Dans Naturalia, le photographe suisse Massimiliano Rossetto dépeint la rencontre violente entre la nature et le paysage urbain. Par la collection méticuleuse de fragments de nature, l’auteur fabrique le récit d’un monde dystopique.
« Venant d’un petit village rural, il est évident que vivre dans l’une des plus grandes capitales européennes a un impact significatif sur ma santé mentale en raison du manque de nature »
raconte Massimiliano Rossetto. Dès son plus jeune âge, le photographe suisse s’est imprégné du 8ème art pour documenter sa famille – une manière de ne rien laisser s’échapper. « C’était très émouvant de regarder les photos de l’album de famille et de voir un vide entre mes 8 et 13 ans. Je pense que c’était inconsciemment une des premières raisons de commencer à prendre des photos » se souvient-il.

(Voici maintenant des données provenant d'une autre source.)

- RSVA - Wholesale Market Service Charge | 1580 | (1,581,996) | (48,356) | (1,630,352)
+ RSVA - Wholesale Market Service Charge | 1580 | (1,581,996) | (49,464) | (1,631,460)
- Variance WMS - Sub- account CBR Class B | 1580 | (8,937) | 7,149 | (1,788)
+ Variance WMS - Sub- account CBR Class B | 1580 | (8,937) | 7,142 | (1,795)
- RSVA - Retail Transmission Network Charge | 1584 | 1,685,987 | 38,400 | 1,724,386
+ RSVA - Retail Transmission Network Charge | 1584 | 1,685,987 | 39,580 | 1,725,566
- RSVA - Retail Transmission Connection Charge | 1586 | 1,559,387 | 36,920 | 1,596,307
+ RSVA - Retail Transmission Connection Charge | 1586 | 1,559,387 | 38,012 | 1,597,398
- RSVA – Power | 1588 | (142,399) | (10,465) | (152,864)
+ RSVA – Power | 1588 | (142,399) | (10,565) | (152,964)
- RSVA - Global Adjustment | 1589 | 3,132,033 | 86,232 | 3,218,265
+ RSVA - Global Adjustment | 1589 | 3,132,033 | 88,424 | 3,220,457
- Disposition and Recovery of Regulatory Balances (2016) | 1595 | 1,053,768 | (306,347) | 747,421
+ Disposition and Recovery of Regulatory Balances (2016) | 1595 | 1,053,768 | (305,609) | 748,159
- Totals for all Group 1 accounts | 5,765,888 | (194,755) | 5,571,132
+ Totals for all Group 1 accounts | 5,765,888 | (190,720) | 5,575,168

Comme un remède, la photographie est ensuite devenue un moyen de retrouver des fragments de nature. Intimement touché par l’immense contraste entre la ville et sa campagne natale, l’artiste s’intéresse à l’anthropocène, la durabilité et l’environnement.
Avec pour point de départ l’emprise de l’homme sur la nature, Massimiliano Rossetto mène un projet au long cours intitulé Naturalia. « Ma pratique artistique se concentre sur des espaces ou des objets qui ont été construits, détruits et modifiés par l’activité humaine », explique l’artiste. Il arpente quotidiennement les rues chaotiques de Berlin à la recherche de ces morceaux de nature. Comme des lueurs d’espoir, ces images se conjuguent avec les souvenirs des forêts et lacs de son enfance. Par son regard sincère, il dresse un portrait géologique intime de ce qu’il voit et ressent autour de lui.
Faire coexister deux mondes opposés
Bunkers laissés à l’abandon, arbres aux traits humains, ou bâtiments aux formes primitives, les images de Massimiliano jouent avec la frontière du naturel et de l’artificiel. En opposant « la nature naturelle » et « la nature artificielle » – celle qu’on retrouve en ville – il souligne l’absurdité des constructions humaines, mais montre aussi l’impuissance de cette distinction. Natures artificielles ou artifices naturelles ? Véritable tentative de faire coexister deux mondes opposés, Naturalia cherche la stabilité entre un hommage à la nature et une réalité tristement dystopique.
D’une manière quasi-scientifique, mais toujours teintée de mélancolie, le photographe souligne les paradoxes qui se cachent derrière ses idéaux. À la recherche d’un travail durable et éco-responsable, il trouve dans certains matériaux la cristallisation du problème. En témoignent ses images de planètes faites de béton, allégories de ce à quoi pourrait ressembler l’avenir. « C’est un matériau incroyable, composé de sable, de gravier, de ciment et d’eau. Ces éléments, tous naturels, forment une pierre artificielle. Dans le sens qu’il durera des années, c’est un matériau solide et durable. En même temps, c’est l’un des matériaux de construction les plus polluants », explique Massimiliano Rossetto. Comme un funambule, marchant sur le fil qui sépare nature et ville, l’artiste cherche l’équilibre, et nous invite à faire de même.